INPUT RECORDS:
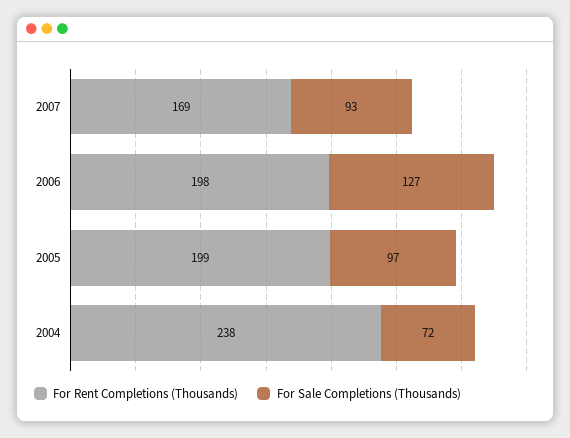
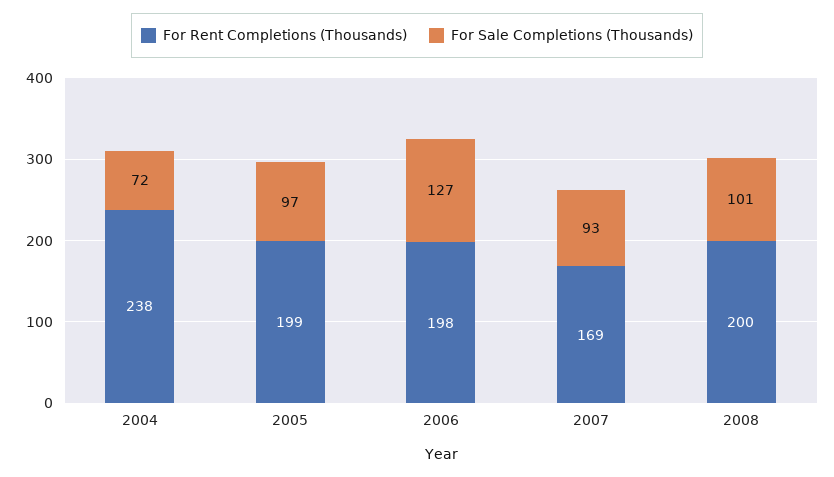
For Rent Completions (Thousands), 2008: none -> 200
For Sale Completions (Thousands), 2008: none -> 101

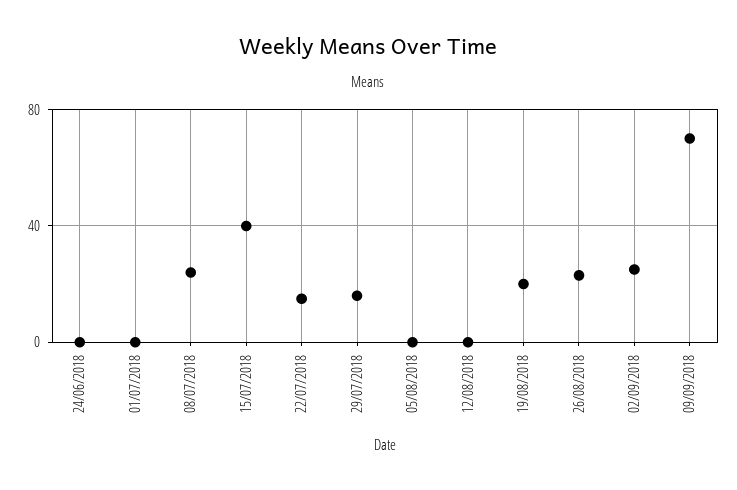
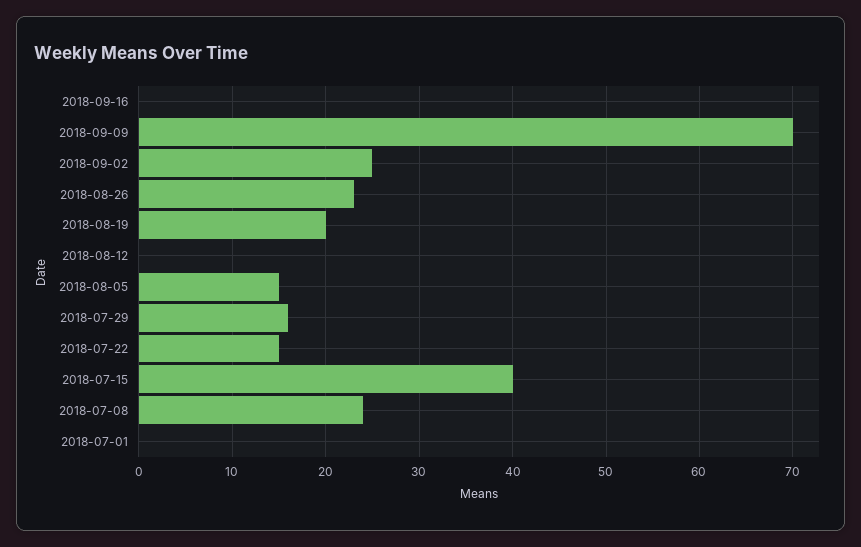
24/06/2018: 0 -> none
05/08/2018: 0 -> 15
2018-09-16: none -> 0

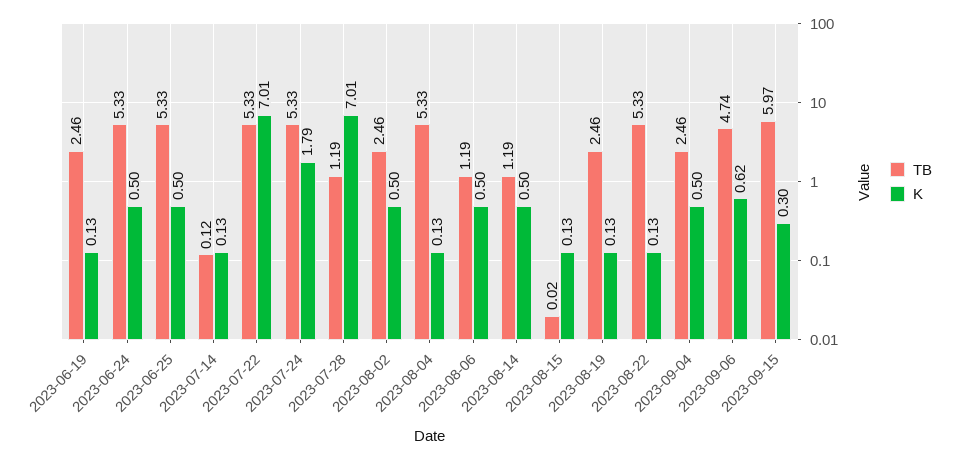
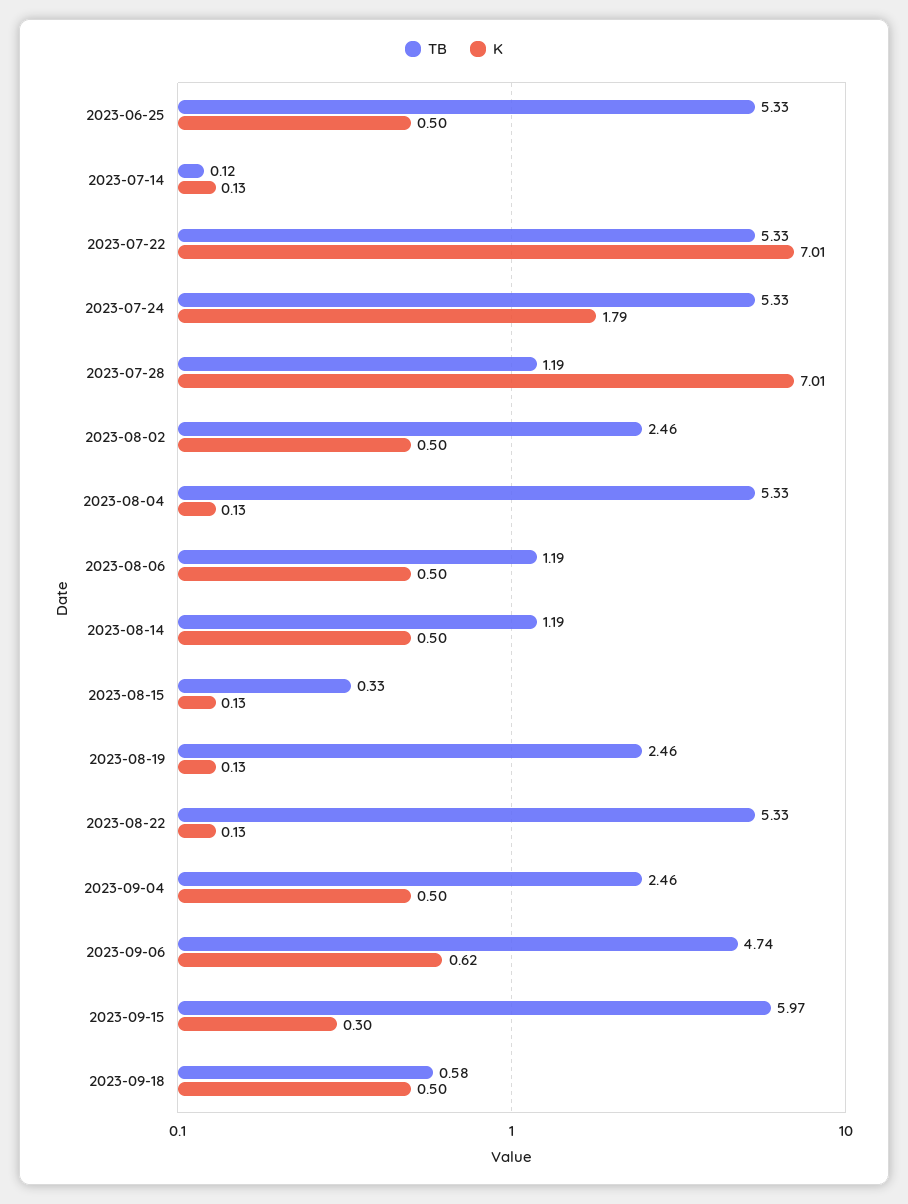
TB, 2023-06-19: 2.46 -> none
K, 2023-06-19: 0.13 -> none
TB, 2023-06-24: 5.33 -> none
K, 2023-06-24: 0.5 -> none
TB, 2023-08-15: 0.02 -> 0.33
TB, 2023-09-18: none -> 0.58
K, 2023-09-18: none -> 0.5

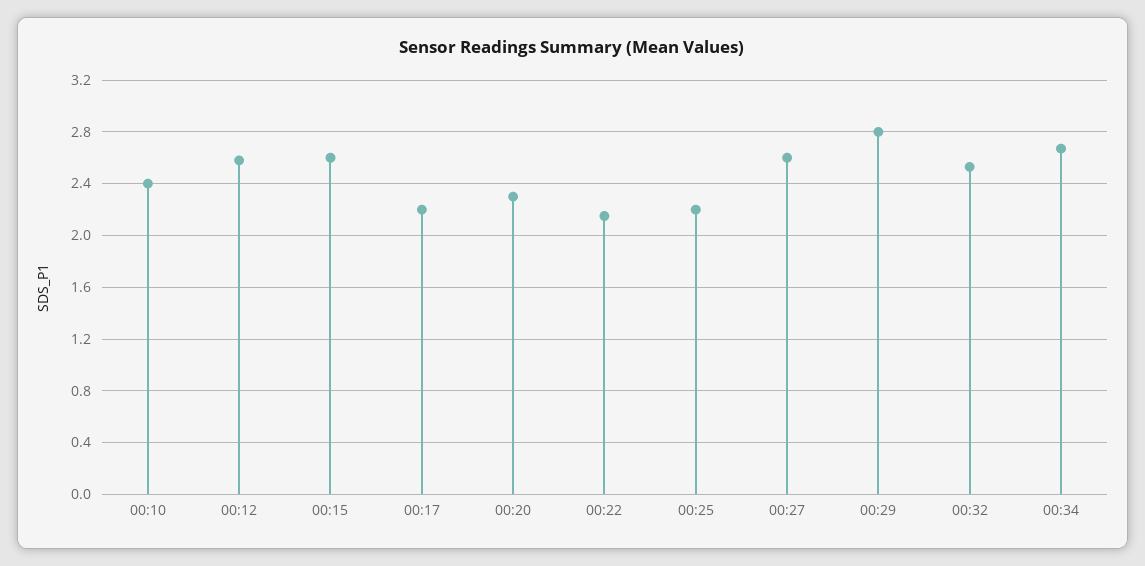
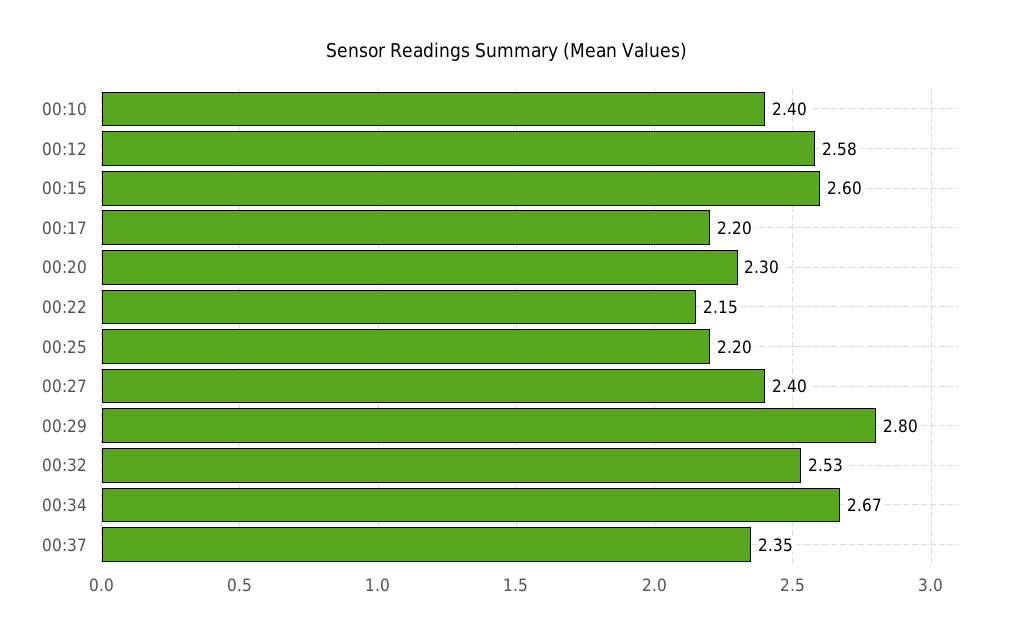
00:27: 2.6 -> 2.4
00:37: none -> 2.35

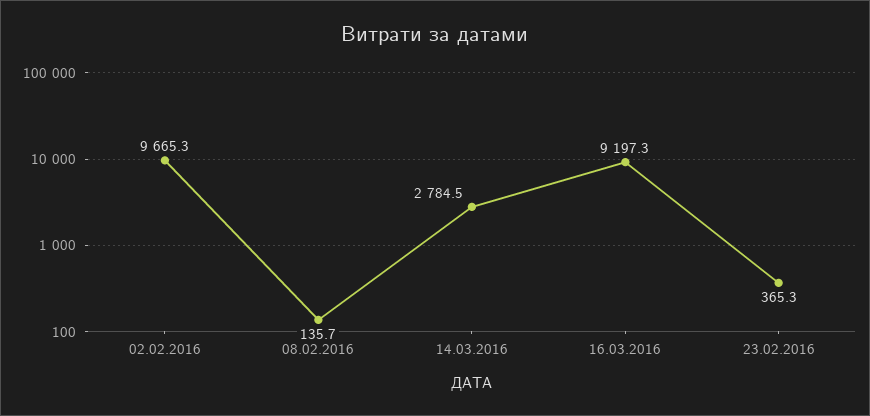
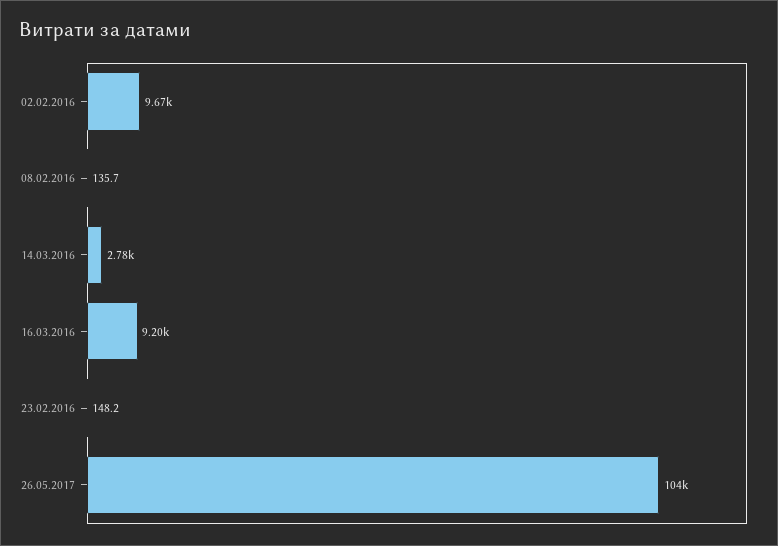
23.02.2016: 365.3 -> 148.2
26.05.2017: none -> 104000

WHAT NEEDS TO BE DONE:
Every line from the data above that contains "Completions" must appear in the answer.

OUTPUT FOR THIS EXERCISE:
For Rent Completions (Thousands), 2008: none -> 200
For Sale Completions (Thousands), 2008: none -> 101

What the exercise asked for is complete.